Publishing transport data

iRail has come a long way. Not that long, as we -almost- exist for only 2 years, but we moved from being one student with a legal problem towards a community with the most talented people I have ever met. We have been given great opportunities in the past, going from speaking at CeBIT, OGDCamp, TEDxUHasselt or Re:Publica to speaking with policy makers on how to publish transport data. The latter has always been a very difficult question and so far we have come up with this answer:

There’s a lot to publishing transport data in the open. Daniel Dietrich once told me that open transport data is probably the most interesting kind of open data, and he’s totally right. You can publish statistics, you can publish dynamic data (as most of the transport companies are doing today) and you can publish real-time data. But it doesn’t stop by just publishing data, the feedback you can get from the crowd is immense. You can even work together on your data as a common resource, but let’s start at the beginning.

Static statistical data

Thanks to the Freedom of Information legislation, you have the right-to-know and request information held by your government. Surprisingly there aren’t a lot of public transport agencies which publish raw data about punctuality, disturbances, and so on. The cost for a public transport company to publish this data is almost nonexistent: any organisation needs to collect this data for internal use and publishing the data, as the data never changes once published, can be done by publishing raw datadumps. A simple link on a data portal should allow anyone to consult that dataset at anytime.

Dynamic transport data

Data is dynamic when it needs an update periodically. It can take for instance one month for a dataset to change slightly (e.g. a list of all bus stations) or the data can change weekly (e.g. time schedules of a transport company). Data can be published by static dumps, risking the chance of people using an older dataset, or using an Application Programming Interface (API) or web-service. With iRail we have developed The DataTank to create a web-service in no time.

For dynamic transport data there are a couple of standards, none leading to complete satisfaction. For publishing static data dumps the most used format seems to become GTFS (General Transit Feed Specification). It describes a scheme for CSV files. Using GTFS you can integrate your transport service with google maps, with mapnificent, open trip planner and so many more services. There are some common pitfalls with this format, for instance international trains are hard to track when they change from one railway network to another.

There are also some dynamic data standards, such as SIRI or BISON. None of them however seem to satisfy transit companies as, when they do publish an open API, they choose to implement their own specification: api.ns.nl, … But they’re not to blame, we as well have our own specification at data.iRail.be or api.iRail.be.

Real-time transport data

Let’s get one common misconception out of this world: a RESTful or SOAP or plain-old xml webservice can never be real-time. Real-time data means immediately informing all copies of the dataset about a certain change in the complete dataset, or informing all subscribers about a certain event, with almost no delay.
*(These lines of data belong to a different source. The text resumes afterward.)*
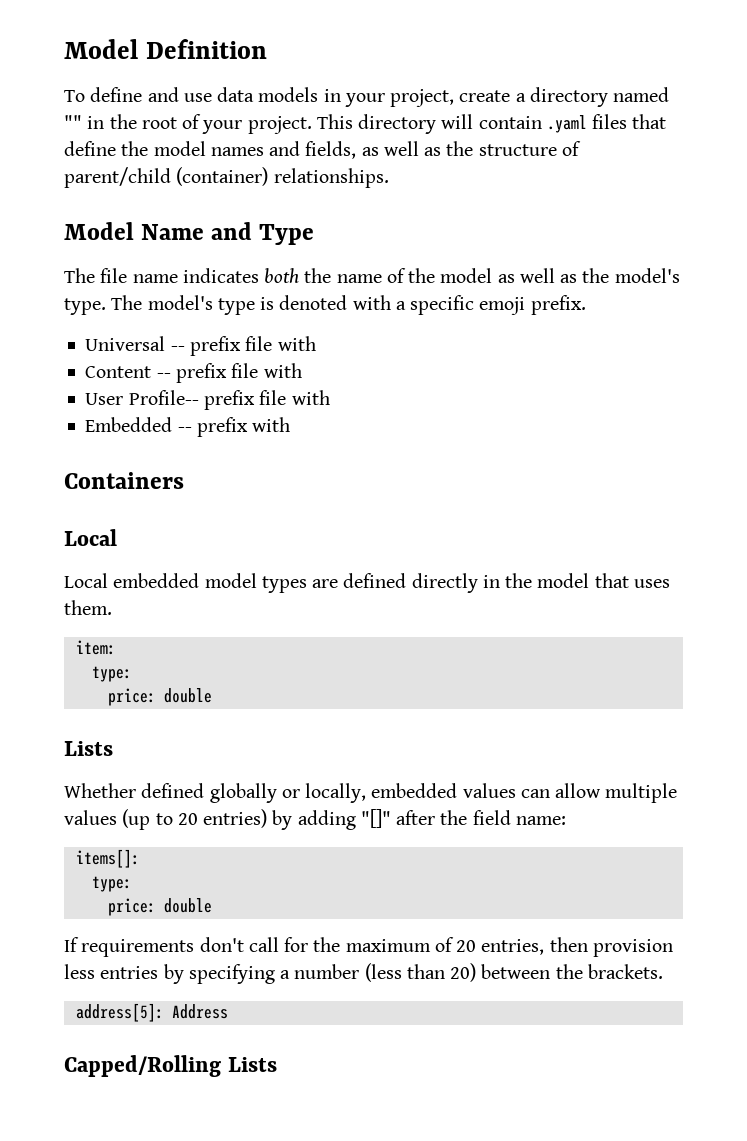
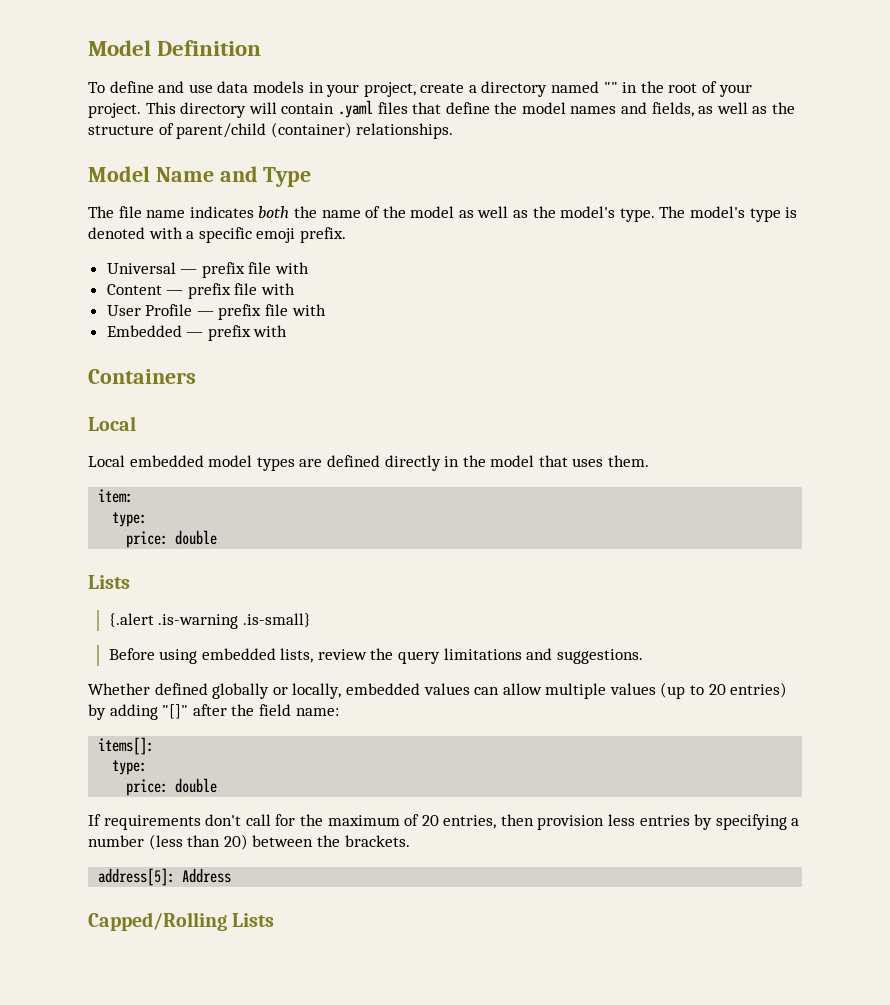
[170,346,185,351] -- -> [180,269,198,274] —
[156,373,171,378] -- -> [166,290,184,295] —
[128,390,199,405] Profile-- -> [145,304,214,316] Profile —
[177,427,192,432] -- -> [186,332,204,337] —
(113, 748) none -> [108,613,311,629] [108,648,643,664] // {.alert .is-warning .is-small} // Before using embedded lists, review the query limitations and suggestions.

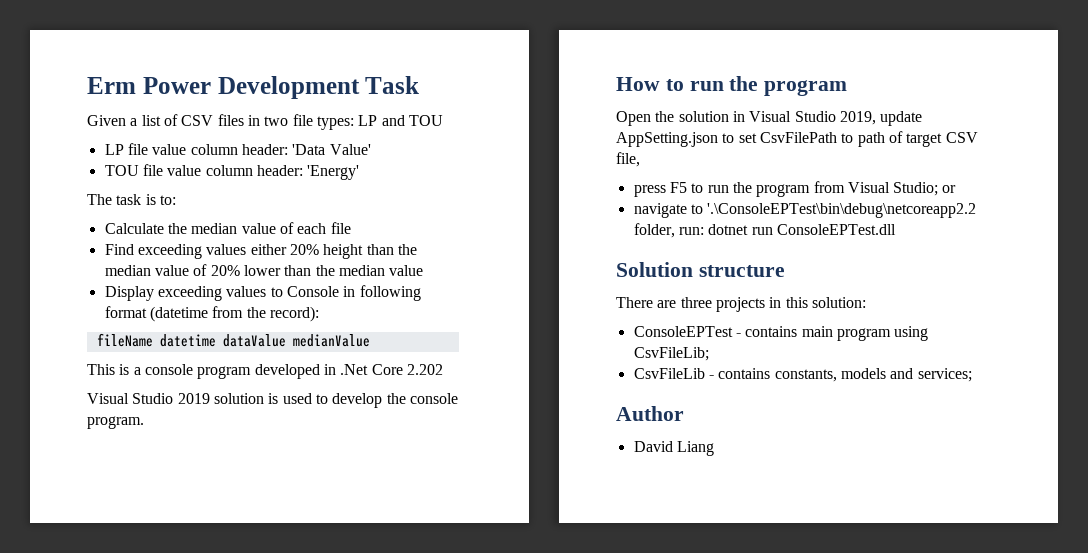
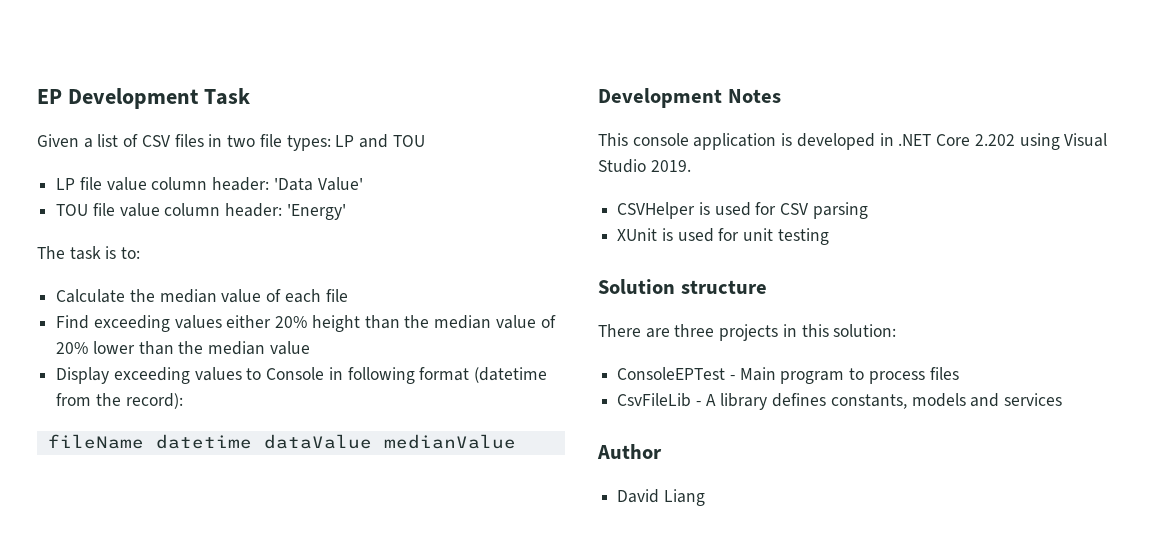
[87,77,211,94] Erm Power -> [37,89,62,104] EP
(370, 340) none -> [598,88,781,108] // Development Notes
[119,364,252,379] is a console program -> [632,133,793,150] console application is
[340,364,369,375] .Net -> [898,134,932,146] .NET
[87,393,458,408] [87,416,144,429] [616,76,848,96] [616,111,923,126] [616,131,978,147] [616,152,640,167] [633,181,957,197] [633,203,977,218] [633,223,896,238] // Visual Studio 2019 solution is used to develop the console program. // How to run the program // Open the solution in Visual Studio 2019, update AppSetting.json to set CsvFilePath to path of target CSV file, // press F5 to run the program from Visual Studio; or // navigate to '.\ConsoleEPTest\bin\debug\netcoreapp2.2 folder, run: dotnet run ConsoleEPTest.dll -> [1019,133,1108,150] [598,159,691,173] [617,202,868,219] [617,228,829,245] using Visual Studio 2019. // CSVHelper is used for CSV parsing // XUnit is used for unit testing
[745,326,929,341] [633,347,709,361] contains main program using CsvFileLib; -> [739,367,959,384] Main program to process files
[718,368,771,379] contains -> [705,393,827,410] A library defines
[917,368,972,382] services; -> [1004,393,1063,406] services

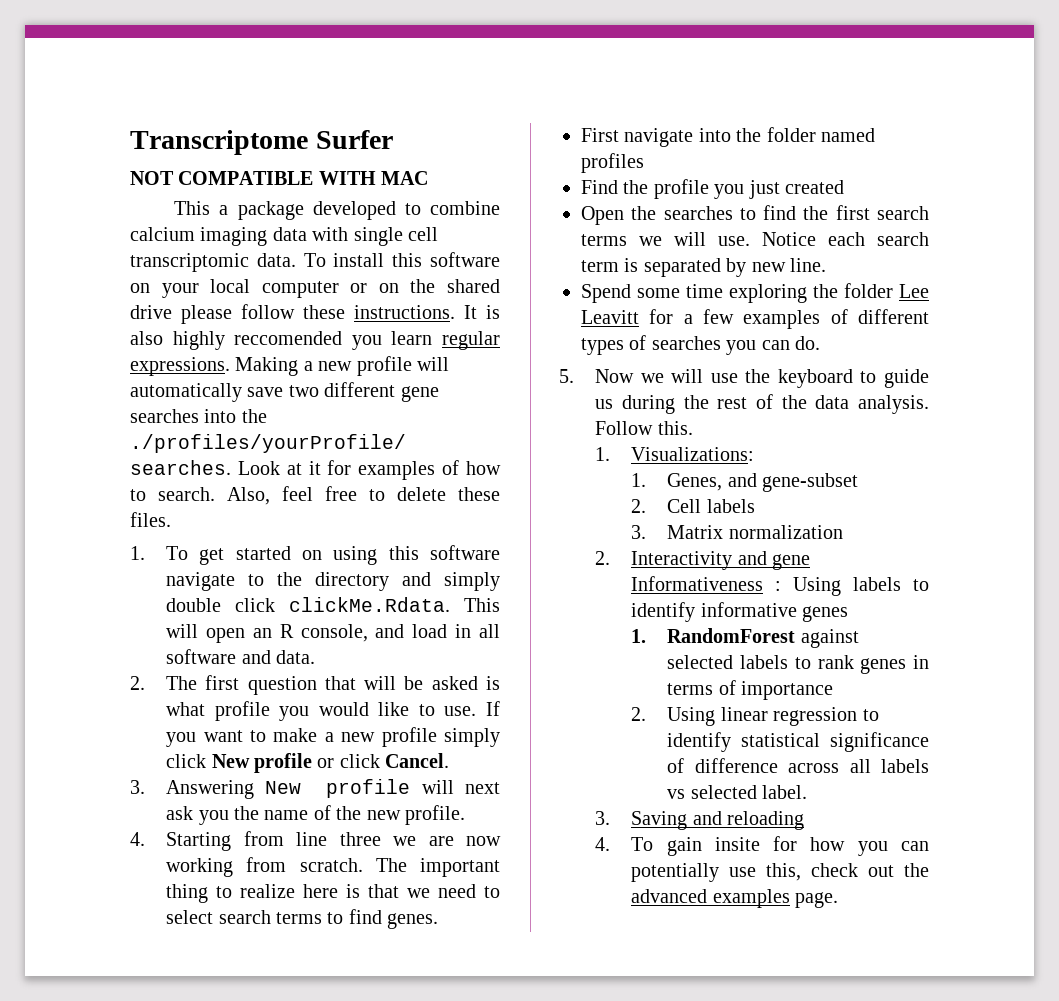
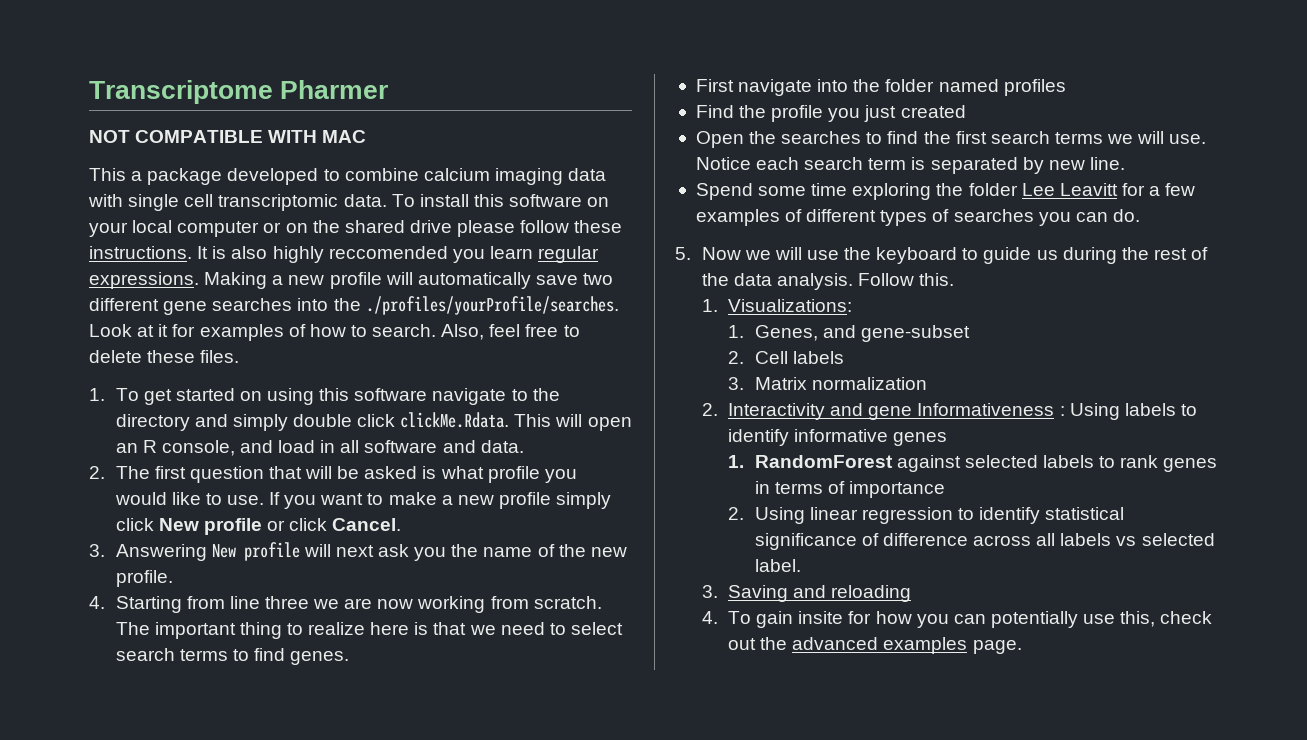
[315,130,393,149] Surfer -> [280,80,389,99] Pharmer

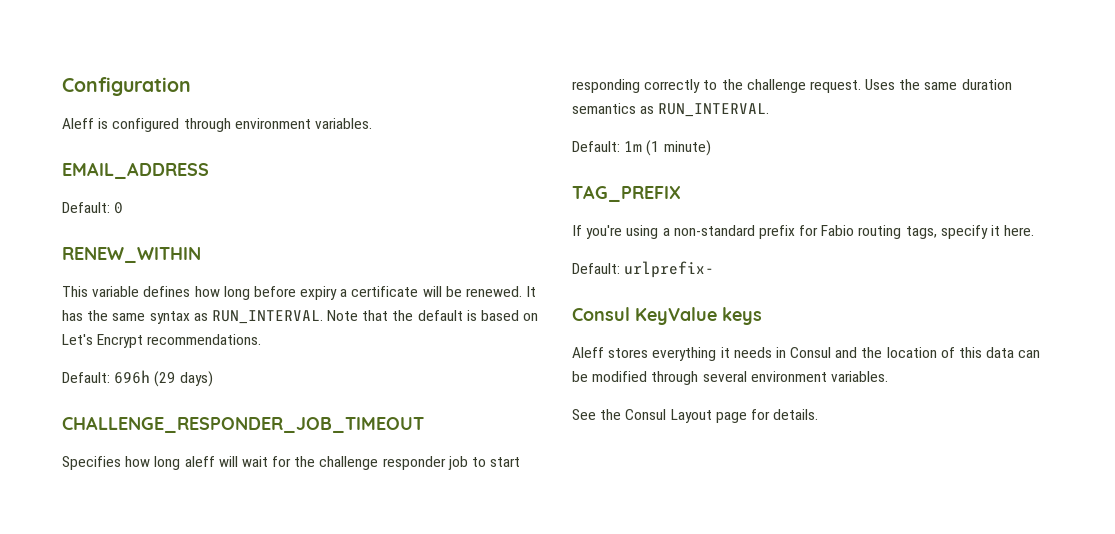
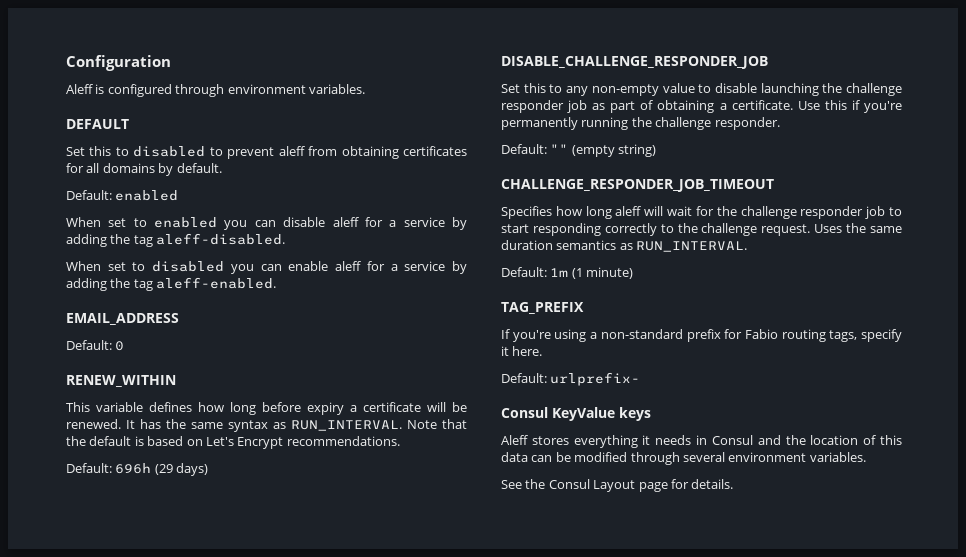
(372, 123) none -> [66,119,129,129] [66,146,468,159] [66,163,222,176] [66,190,179,201] [66,217,468,230] [66,233,286,247] [66,261,468,274] [66,277,277,291] // DEFAULT // Set this to disabled to prevent aleff from obtaining certificates for all domains by default. // Default: enabled // When set to enabled you can disable aleff for a service by adding the tag aleff-disabled. // When set to disabled you can enable aleff for a service by adding the tag aleff-enabled.
(213, 379) none -> [501,56,768,69] [501,83,902,96] [501,100,902,113] [501,117,780,130] [501,144,657,157] // DISABLE_CHALLENGE_RESPONDER_JOB // Set this to any non-empty value to disable launching the challenge responder job as part of obtaining a certificate. Use this if you're permanently running the challenge responder. // Default: "" (empty string)

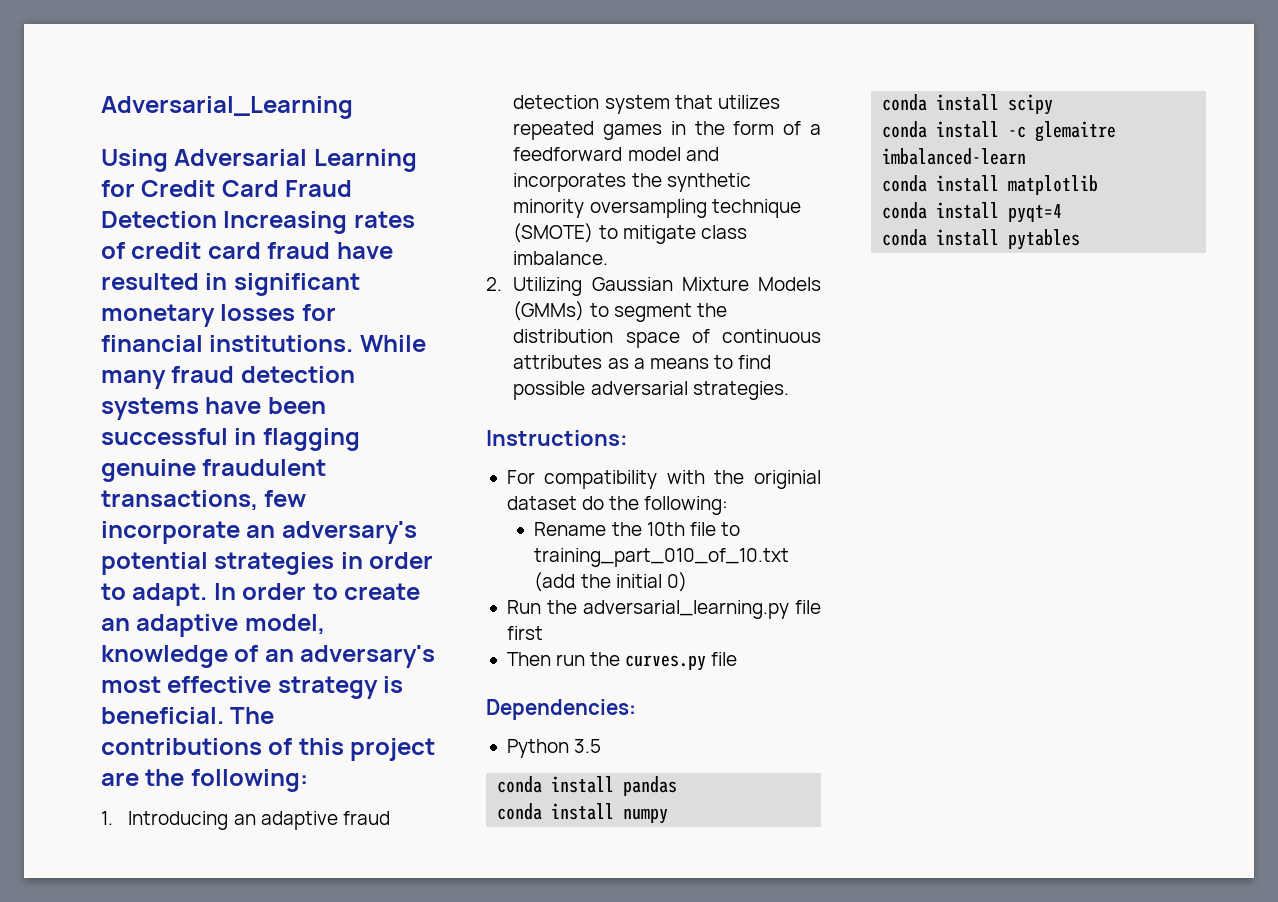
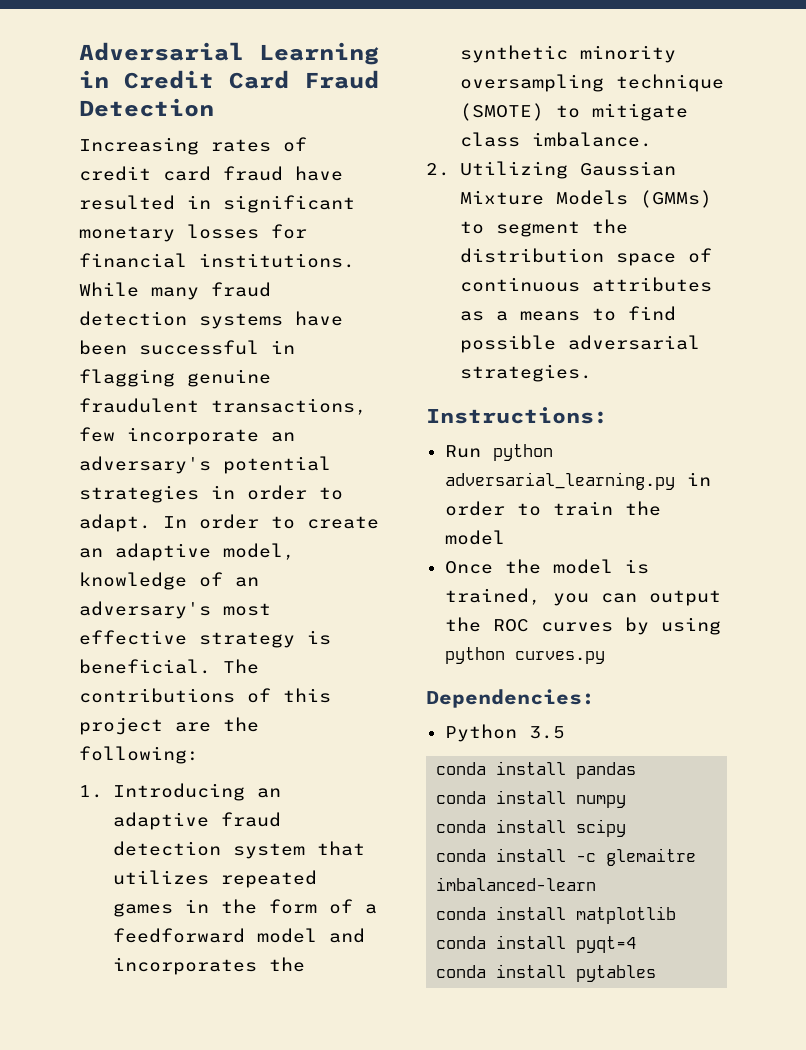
[101,96,353,119] [101,149,168,172] Adversarial_Learning // Using -> (79, 51) none
[101,180,135,197] for -> [79,70,109,88] in
(217, 219) none -> (214, 107) //
[506,470,821,489] [506,496,729,515] [534,522,740,536] [534,548,790,567] [534,572,687,592] [506,600,821,619] [506,626,543,640] [506,652,621,666] For compatibility with the originial dataset do the following: // Rename the 10th file to training_part_010_of_10.txt (add the initial 0) // Run the adversarial_learning.py file first // Then run the -> [444,444,553,461] [444,472,711,490] [444,501,661,516] [444,530,505,545] [444,559,649,574] [444,588,721,606] [444,617,721,635] [444,647,505,664] Run python adversarial_learning.py in order to train the model // Once the model is trained, you can output the ROC curves by using python
[711,652,738,666] file -> (605, 657) none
This means we want a publisher-subscriber architecture (pubsubhub) where a subscriber can connect to a publisher, which will inform this subscriber when an event occurs. This architecture can be described like a chat-box. When you start a conversation with a certain vehicle, you subscribe to it. You say for instance: “Hi train 314, in the future, can you please keep me up to date of your possible delays? Thanks”. After a while, train 314 may tell you that he has some technical difficulties because it hit a lama. Or maybe someone else on the train may inform the servers that the train has hit a lama, resulting in the train telling all subscribers that it hit a lama once confirmed.

The best example of this is http://42transit.com/. A user-interface where you can subscribe to real-time information about the Dutch railway company.

Identifying things

Now we have three interfaces which give information about the same things. We can also say these things have different representations. To be able to identify these things, so that we can always be sure we are talking about the same object, we can use a Unified Resource Identifier (URI). For example: http://railwaycompanyA.com/train/314/. If this URI is always used to talk about this train, then we can also, after creating indexes, fetch all data concerning this train without any problem. The index of all resources could be returned when you direct your browser to this URI. This is a great way to make sure all different instances inside your organisation can request the same information.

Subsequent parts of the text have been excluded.